Whither the weak in the post-peak oil world?
by Kurt Cobb
It is often said that the test of any civilization is how it treats its weakest members. Those who are compromised physically, mentally or emotionally create a sort of live-action Rorschach test. Do the weak among us evoke our compassion or our scorn? If we are among the lucky ones who have our full faculties, our reaction to the weak says more about our view of the disfigured, stricken and defeated parts of our own psyche--the parts which make us feel most vulnerable and ashamed--than it does about the weak among us.

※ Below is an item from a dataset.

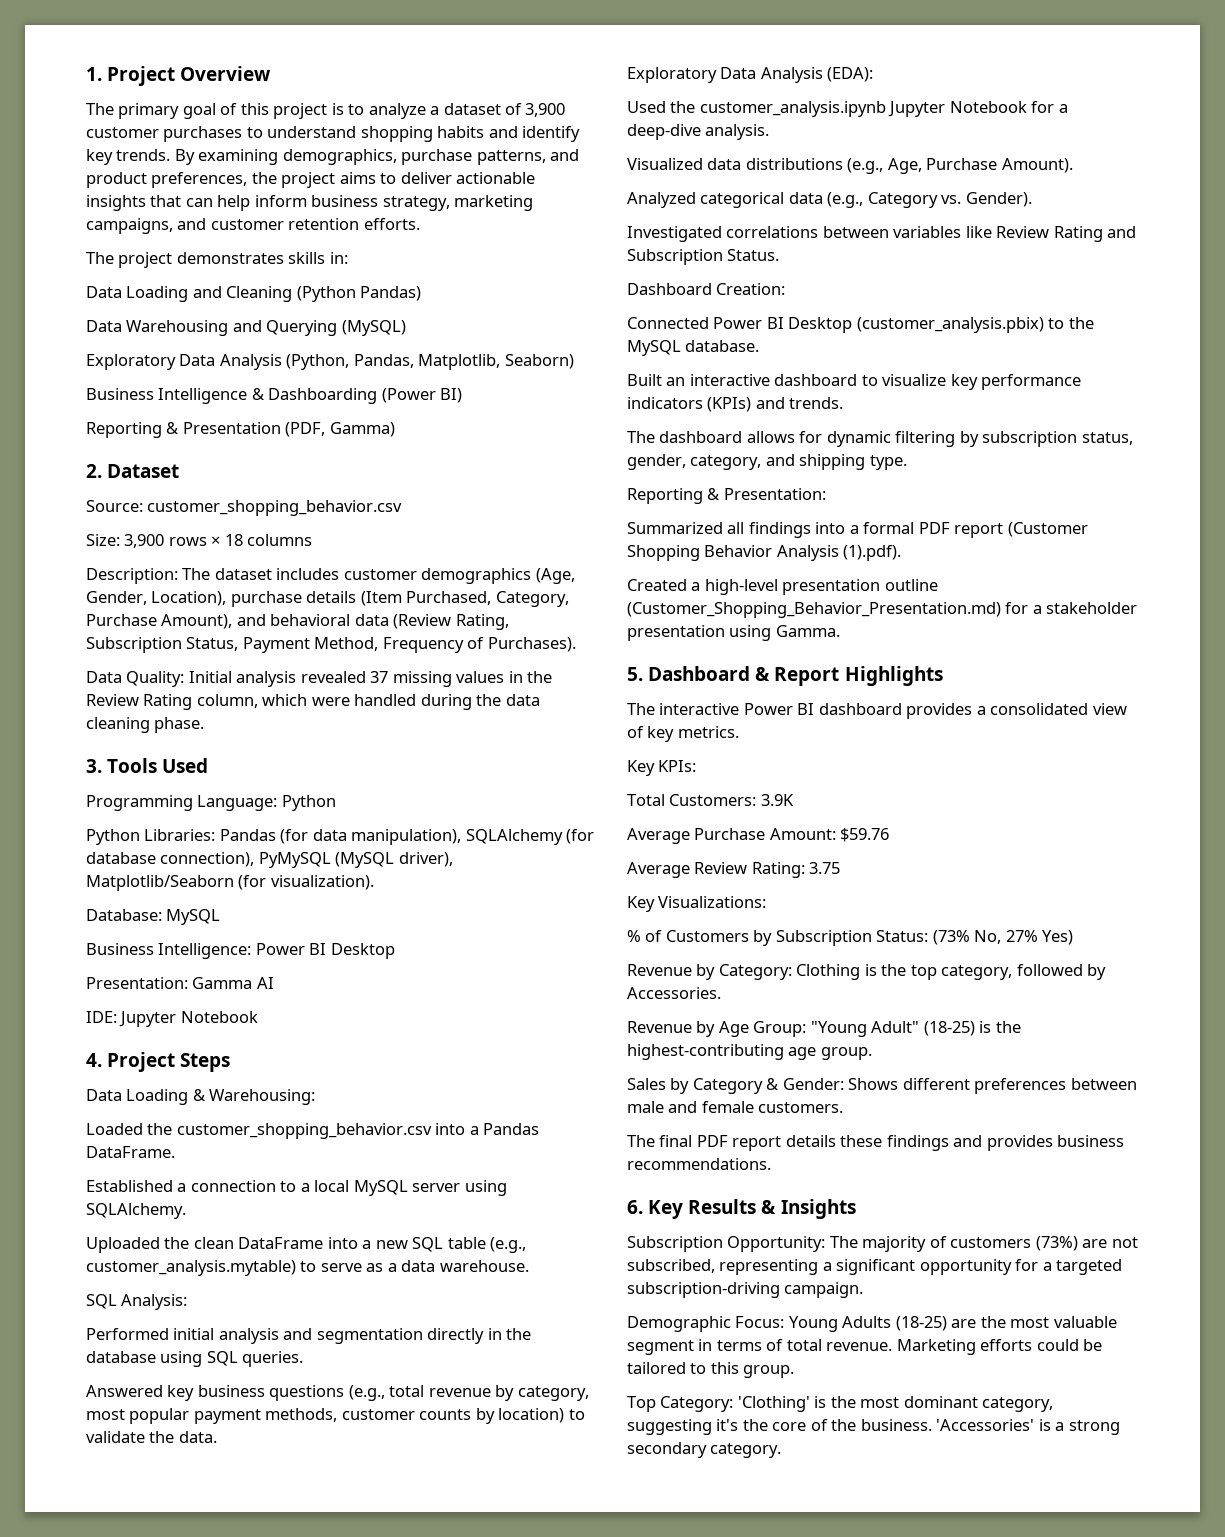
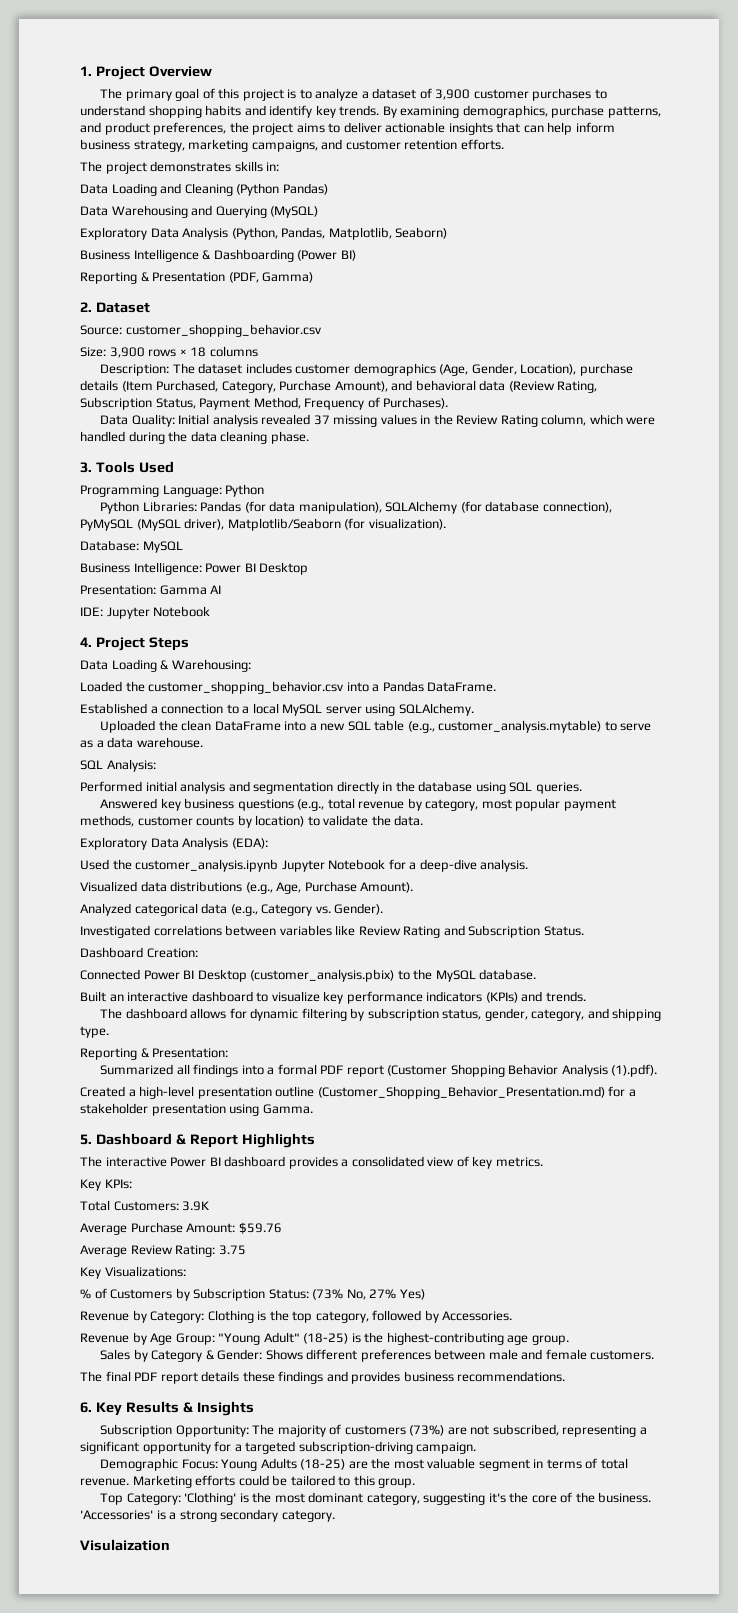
+ Visulaization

Even if we feel compassion for those less fortunate, we are rarely called upon to find the limits of that compassion. In a post-peak oil world that will in all likelihood no longer be the case. Let me do a thought experiment involving two hypothetical post-peak oil communities. One has done little to prepare for the shocks ahead. This lack of preparation of necessity means that only the strong survive the depredations suffered during a serious decline in the energy available to society.
A second community has been careful to make many useful adaptations before the onset of energy decline. This preparation has created a solidarity in the community and the means to shield the weakest members of that community from the worst consequences of a shrinking energy budget.
In the first community, once the initial crisis passes, resources that might have been devoted to helping the weaker members of society can now devoted to the needs and aspirations of the strong. It is a troubling conundrum that the first community, the unprepared community, has through its lack of preparation and perhaps hardheartedness created a robust cohort of survivors.
But all is not what it seems. The first community has merely been hit early by declining resources through lack of foresight and preparation. That community has made decisions about the welfare of the weak in an ad hoc, haphazard manner. The results might not be due to hardheartedness at all, but plain disorganization and poor planning.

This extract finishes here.